**Work instructions:** Go through the material below, find each line with the word "number", and copy those lines.

------------------------------------------------------------

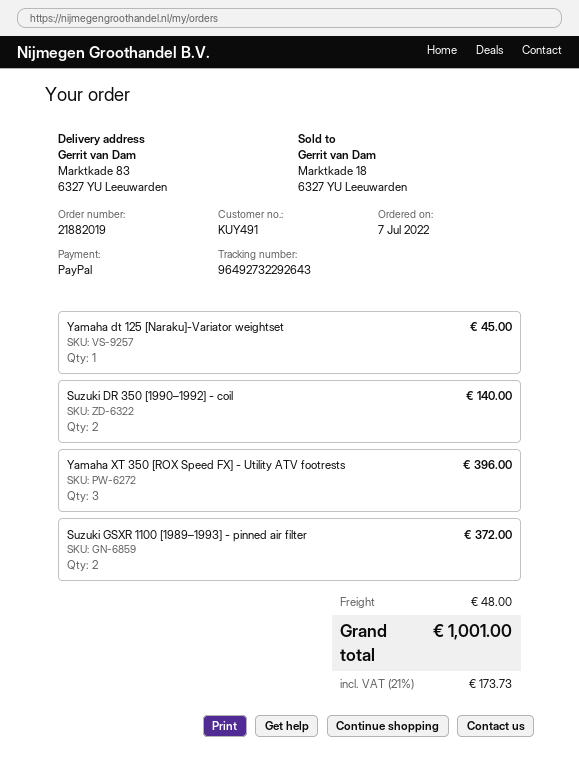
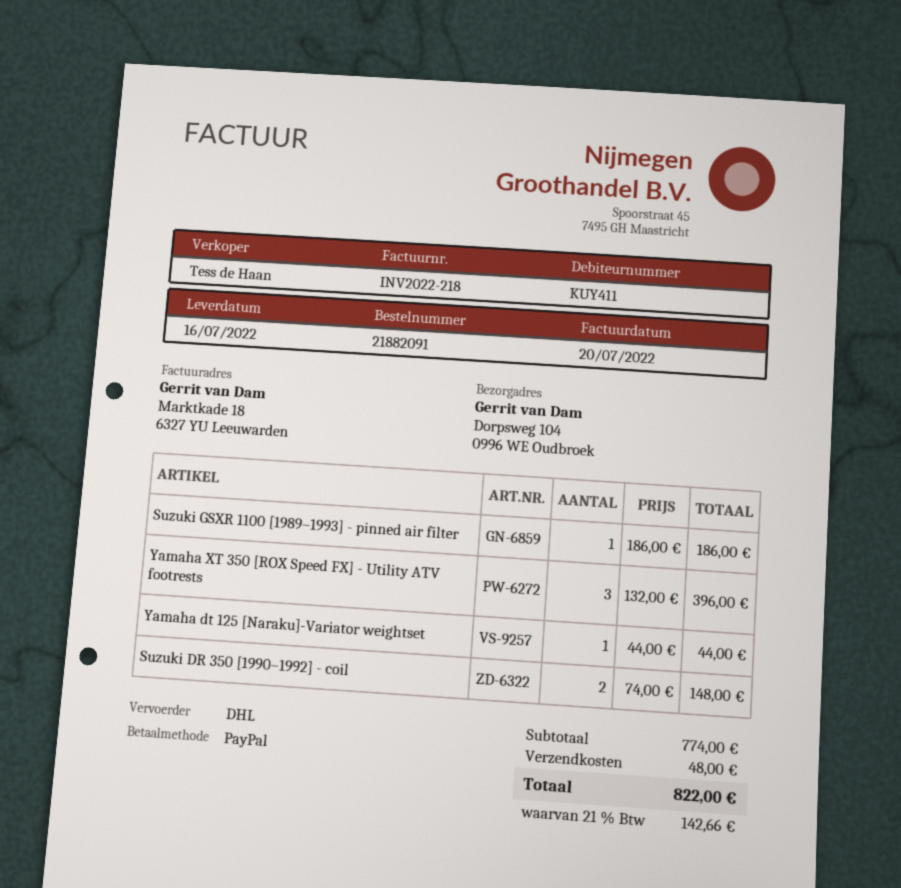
order number: 21882019 -> 21882091
customer number: KUY491 -> KUY411
ship to: Marktkade 83, 6327 YU Leeuwarden -> Dorpsweg 104, 0996 WE Oudbroek
Yamaha dt 125 [Naraku]-Variator weightset: 1 for 45.00 -> 1 for 44.00
Suzuki DR 350 [1990–1992] - coil: 2 for 140.00 -> 2 for 148.00
Suzuki GSXR 1100 [1989–1993] - pinned air filter: 2 for 372.00 -> 1 for 186.00
tax: 21% = 173.73 -> 21% = 142.66
total: 1001.00 -> 822.00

------------------------------------------------------------

**Answer section:**
order number: 21882019 -> 21882091
customer number: KUY491 -> KUY411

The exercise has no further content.